Her One Mistake(88)
“If this is what’s eating you up, you should tell them how you feel,” Aud says. “You can’t expect them to understand if you don’t.”
“Oh, I don’t know,” Charlotte sighs. What would be the point anyway? She couldn’t tell them everything. She couldn’t tell anyone that.
“Is that what this is really about?” Audrey asks. “There’s nothing else on your mind?”
Charlotte leans her head against the back of the sofa. She’s often come close to telling Audrey the whole truth, but she’s always stopped herself. She wonders how Aud would react if she knew Harriet had set her up and that Charlotte had perjured herself to save her.
Maybe talking to Audrey would help lift the black cloud, because recently it’s been drawing so close she expects to one day wake up and find it’s smothered her completely. It’s not easy pretending life has returned to normal.
Yet there are no gray shades with Aud. She’d undoubtedly tell her to go to the police and tell them the truth. Harriet would be arrested and tried, Alice would be taken from her, and what would those same people say then? What kind of friend would that make Charlotte?
No. She made her decision a year ago and needs to learn to live with it.
“I’m thinking of going to see Harriet,” Charlotte says.
“Good. I never understood why you lost touch, especially when she was so eager to see you.”
“Well, she moved away—”
“Oh, don’t give me that again,” Aud says. “You pulled away from her before she moved back to Kent. You haven’t even seen the new baby. Is that why you’re going now?”
“That’s part of it,” Charlotte says. She doesn’t add that the bigger part is to get things off her chest. To ask Harriet about something that’s been bothering her since that night on the beach. “If I go next week, could you watch the children?” she asks.
? ? ?
A WARM PUFF of air explodes into Harriet’s kitchen as she opens the oven door. She leans in and jabs a knife into the cake. It looks done but she hesitates, her head practically inside the oven as she decides whether to take it out or give it another five minutes. In the end she closes the door and glances at the clock, stretching her back and rubbing her stomach. It feels knotted. A feeling that comes and goes, but it’s tighter today, which isn’t surprising since Charlotte is due in one hour.
Harriet picks up the baby monitor and holds it to her ear. She can hear a faint babble, a heartwarming sound. As she places the monitor back on the windowsill, her gaze drifts to the yard where Alice is wandering alongside the small flowerbed with a watering can. The leasing agent told her the yard was a good size for ground-floor flats in the area, especially so close to the school. The moment she saw the place she said she’d take it. After the other fifteen, Harriet knew she’d struck gold and wished the agent had shown her this one first.
Moving back to Kent had been an easy decision. They couldn’t stay where they were, in a house filled with memories where Brian still lingered in every corner. Each morning when Harriet woke, the first thing she imagined was her husband lying in bed beside her. And then the last memory she had of him, in the sea, would flood her thoughts and that equally wasn’t a good way to start the day.
There was nothing left for Harriet in Dorset. Nowhere she could take Alice without crushing reminders of what she’d lost. Once she’d stood in the café of a National Trust house and felt herself sinking to the ground, the world evaporating around her as the memory of her talking to her father in that very same room blinded her. When Alice pulled at her sleeve, Harriet looked around and realized she was crying. A couple was staring at her from their corner table.
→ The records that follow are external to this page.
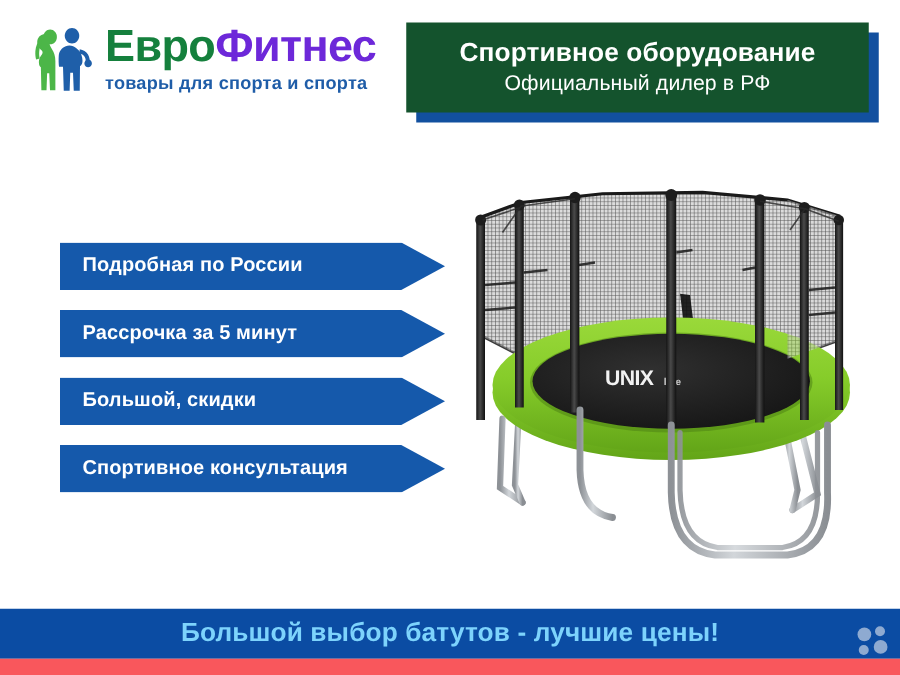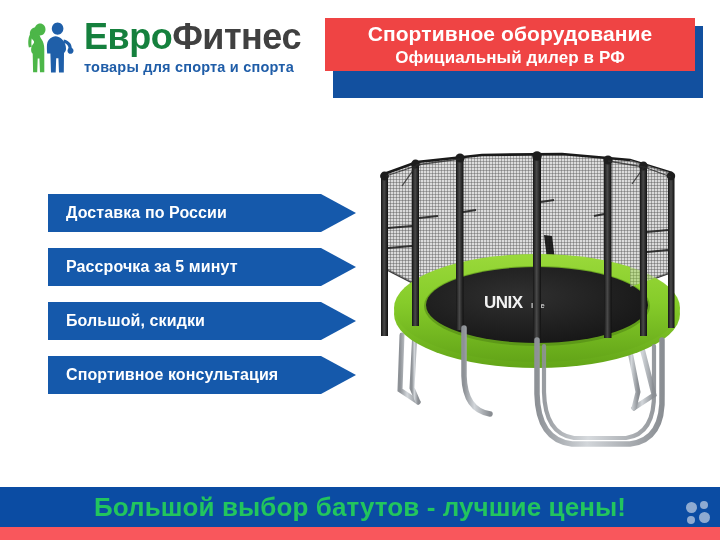--- a/index.html
+++ b/index.html
@@ -13,44 +13,44 @@
   #ad { position:absolute; inset:0; background:#fff; }
 
   
   .header { position:absolute; left:0; top:0; width:720px; height:110px; }
 
   .logo { position:absolute; left:22px; top:16px; width:300px; height:74px; }
   .logo-figures { position:absolute; left:0; top:2px; width:62px; height:62px; }
   .logo-text { position:absolute; left:62px; top:0px; width:238px; }
   .logo-word { font-size:36px; font-weight:bold; letter-spacing:-0.5px; line-height:42px; white-space:nowrap; }
   .logo-word .g { color:#15803d; }
-  .logo-word .b { color:#404040; }
+  .logo-word .b { color:#6d28d9; }
   .logo-tag {
     font-size:14.5px; font-weight:bold; color:#1F5DA8;
     letter-spacing:0.2px; line-height:18px; white-space:nowrap;
     margin-top:1px;
   }
 
   .banner-wrap { position:absolute; left:325px; top:18px; width:378px; height:80px; }
   .banner-shadow {
     position:absolute; left:8px; top:8px; width:370px; height:72px;
     background:#12509F;
   }
   .banner-green {
-    position:absolute; left:0; top:0; width:370px; height:53px;
-    background:#ef4444;
+    position:absolute; left:0; top:0; width:370px; height:72px;
+    background:#14532d;
     display:flex; flex-direction:column;
     align-items:center; justify-content:center;
   }
   .banner-line1 {
     color:#fff; font-size:21px; font-weight:bold; line-height:26px;
     white-space:nowrap; letter-spacing:0.1px;
   }
   .banner-line2 {
-    color:#fff; font-size:17px; font-weight:bold; line-height:22px;
+    color:#fff; font-size:17px; font-weight:normal; line-height:22px;
     white-space:nowrap; letter-spacing:0.1px;
   }
 
   
   .features { position:absolute; left:48px; top:194px; width:310px; }
   .arrow {
     position:relative; height:38px; width:308px; margin-bottom:16px;
     background:#1559AB;
     clip-path: polygon(0 0, 273px 0, 308px 19px, 273px 38px, 0 38px);
     display:flex; align-items:center;
@@ -64,21 +64,21 @@
   .product { position:absolute; left:372px; top:140px; width:340px; height:330px; }
   .product svg { display:block; width:100%; height:100%; }
 
   
   .bottom-banner {
     position:absolute; left:0; top:487px; width:720px; height:40px;
     background:#0B4CA3;
     display:flex; align-items:center; justify-content:center;
   }
   .bottom-text {
-    color:#22c55e; font-size:26px; font-weight:bold;
+    color:#7dd3fc; font-size:21px; font-weight:bold;
     white-space:nowrap; letter-spacing:0.1px;
   }
   .bottom-stripe {
     position:absolute; left:0; top:527px; width:720px; height:13px;
     background:#F9575C;
   }
 
   
   .avito {
     position:absolute; right:6px; top:496px; height:34px;
@@ -132,21 +132,21 @@
       <span class="banner-shadow"></span>
       <span class="banner-green">
         <span class="banner-line1">Спортивное оборудование</span>
         <span class="banner-line2">Официальный дилер в РФ</span>
       </span>
     </div>
   </div>
 
   <div class="features">
     <div class="arrow">
-      <span class="arrow-label">Доставка по России</span>
+      <span class="arrow-label">Подробная по России</span>
     </div>
     <div class="arrow">
       <span class="arrow-label">Рассрочка за 5 минут</span>
     </div>
     <div class="arrow">
       <span class="arrow-label">Большой, скидки</span>
     </div>
     <div class="arrow">
       <span class="arrow-label">Спортивное консультация</span>
     </div>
In that moment she understood they needed a fresh start, a chance to make new memories rather than reliving raw and painful ones every day. The flat in the tall Victorian semi around the corner from Alice’s new school became the perfect base.
Harriet takes a deep breath as a waft of smoke fills the air. “Oh no,” she mutters, pulling the oven door open. The cakes are burnt around the edges, a dark brown crust that she knows without touching will be crispy and hard. She throws the cake pans to the side and fights back tears.
“Mummy, what’s that smell?” Alice comes into the kitchen, her nose screwed up as she drops the empty watering can on the floor.
“I burnt the cake.”
Alice totters over and peers at the treats. “They’ll still taste nice, Mummy.”
Harriet smiles and ruffles her daughter’s hair. “What are you doing in the garden?”
“Watering Grandpa’s rose,” she says matter-of-factly.
“Good girl.” She pauses. “Have you watered your daddy’s, too?”
Alice nods and Harriet changes the subject, asking if she’d like a drink. She has no idea if she’s doing the right thing when it comes to talking to Alice about Brian. Counselors advise her not to ignore him, to make sure Alice knows she can talk about her father, ask questions whenever she wants. But she often wonders if it does either of them any good.
Harriet hadn’t wanted to get Brian a rosebush. In the garden center, she’d originally only picked out one with the intention of planting it for her dad. It wasn’t until they were at the cash register that the thought hit her that Alice should have one for her own father. “Let’s go and choose one for Daddy, too, shall we?” she’d said, and Alice had followed her back through the store at least three paces behind. Harriet had pointed out pretty bushes until eventually Alice had agreed to one.